Abstract
Cellular senescence is an important mechanism of autonomous tumor suppression, while its consequence such as the senescence-associated secretory phenotype (SASP) may drive tumorigenesis and age-related diseases. Therefore, controlling the cell fate optimally when encountering senescence stress is helpful for anti-cancer or anti-aging treatments. To identify genes essential for senescence establishment or maintenance, we carried out a CRISPR-based screen with a deliberately designed single-guide RNA (sgRNA) library. The library comprised of about 12,000 kinds of sgRNAs targeting 1378 senescence-associated genes selected by integrating the information of literature mining, protein-protein interaction network, and differential gene expression. We successfully detected a dozen gene deficiencies potentially causing senescence bypass, and their phenotypes were further validated with a high true positive rate.
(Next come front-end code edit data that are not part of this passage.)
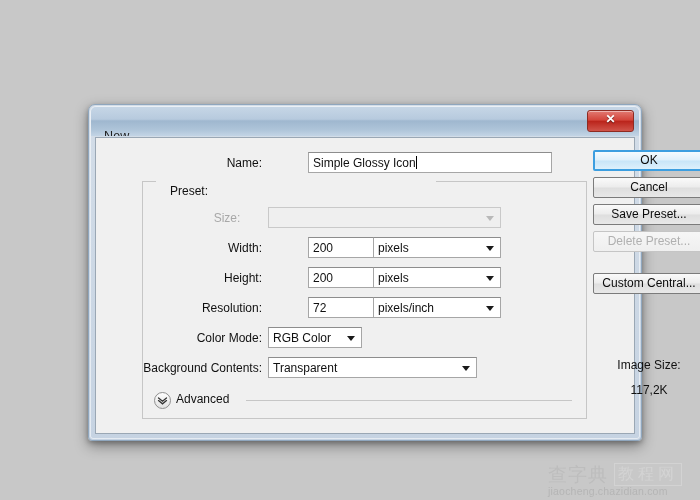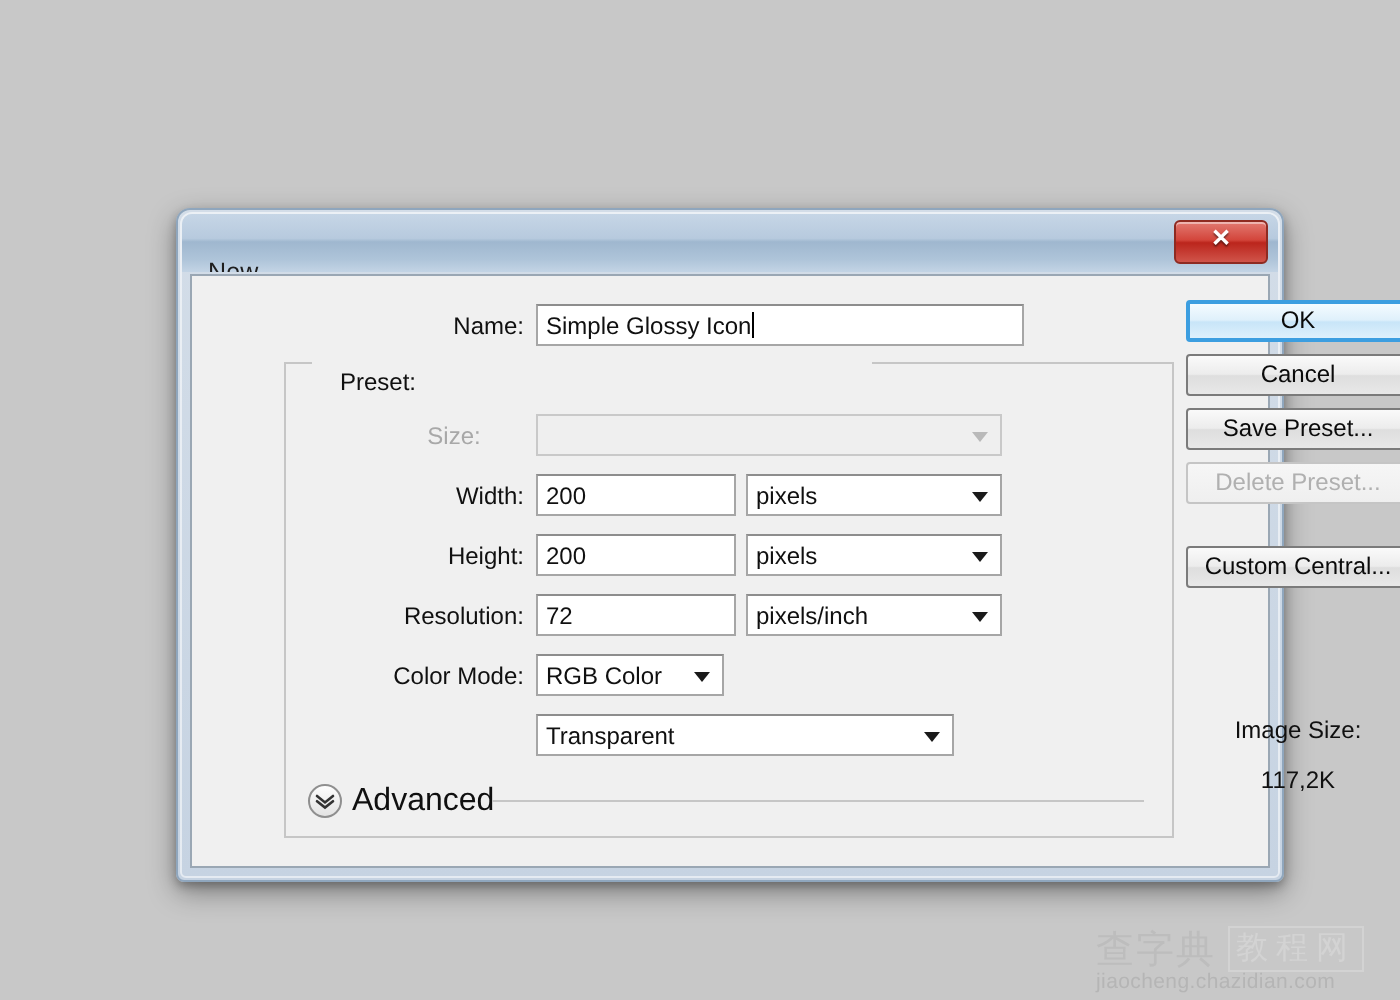"Simple Glossy Icon" .txt-input { margin-left: none -> 40px }
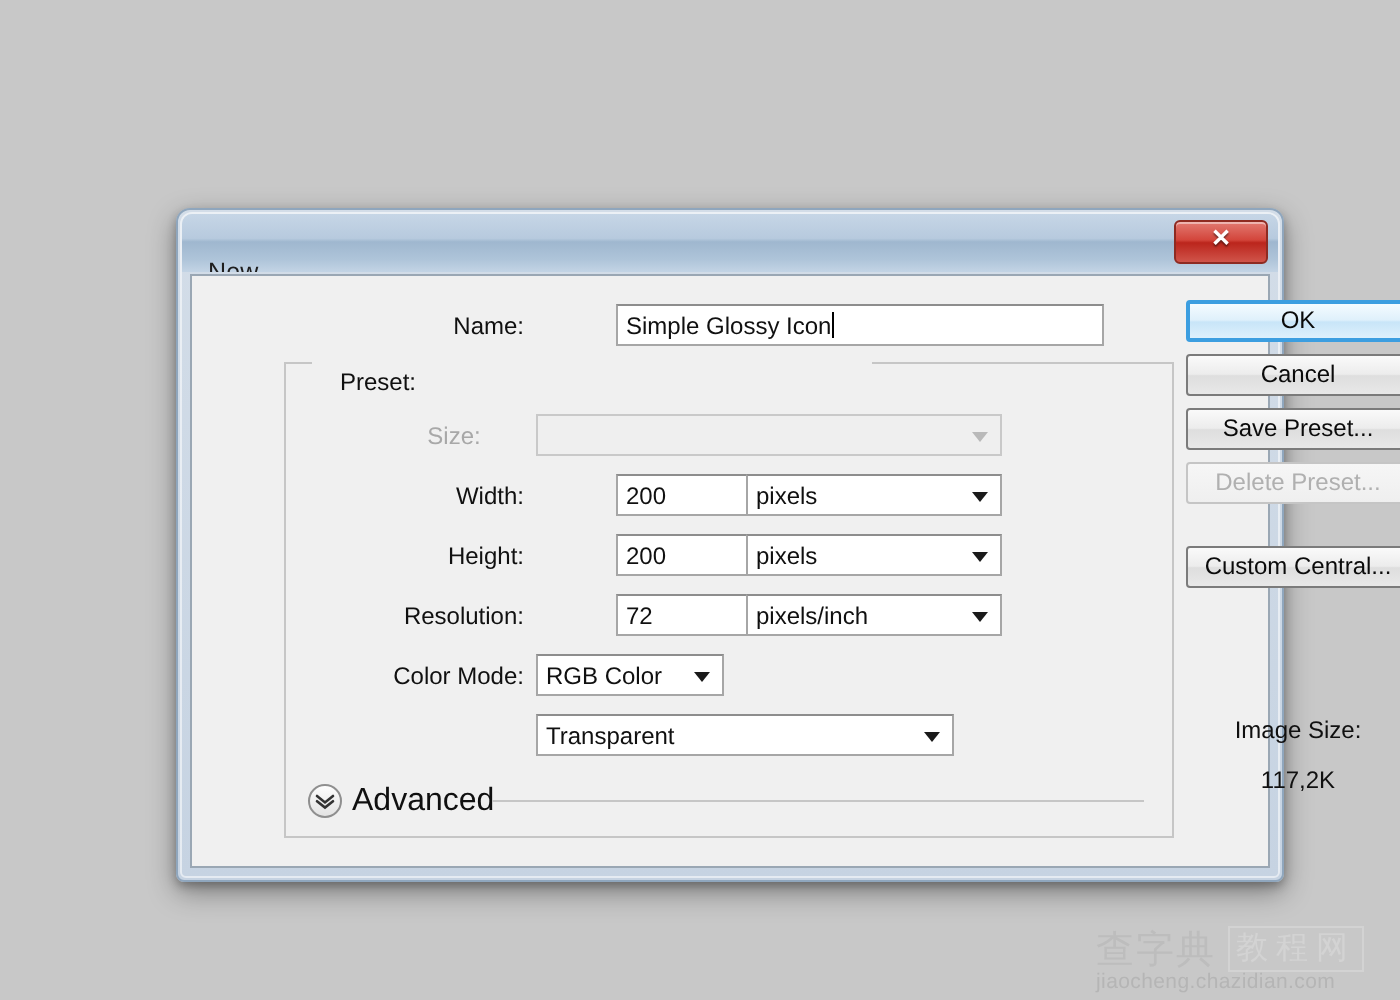"Background Contents:" span.row-label { html: none -> <span>Background Contents:</span> }
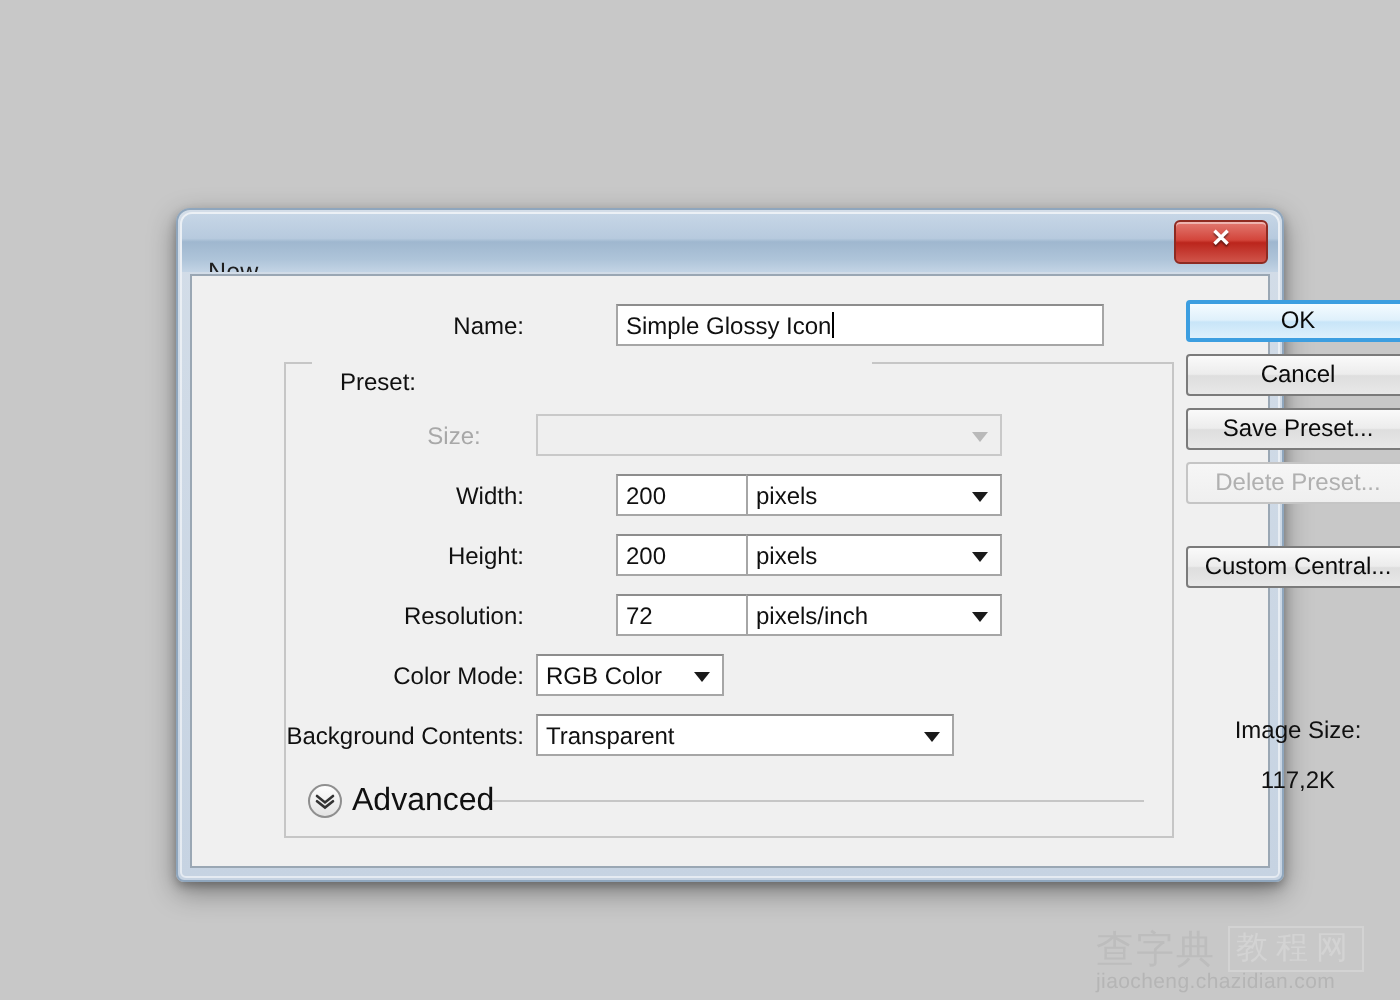"Advanced" #advanced-label { font-size: 16px -> 12px }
RNA-seq analysis showed distinct transcriptome patterns of these bypass cells. Interestingly, in the bypass cells, the expression of SASP genes was maintained or elevated with CHEK2, HAS1, or MDK deficiency; but neutralized with MTOR, CRISPLD2, or MORF4L1 deficiency. Pathways of some age-related neurodegenerative disorders were also downregulated with MTOR, CRISPLD2, or MORF4L1 deficiency. The results demonstrated that disturbing these genes could lead to distinct cell fates as a consequence of senescence bypass, suggesting that they may play essential roles in cellular senescence.
Highlights
Cellular senescence is a cell fate with stable cell cycle arrest triggered by a variety of stimuli, such as telomere attrition, DNA damage, oxidative stress, and oncogene activation [1]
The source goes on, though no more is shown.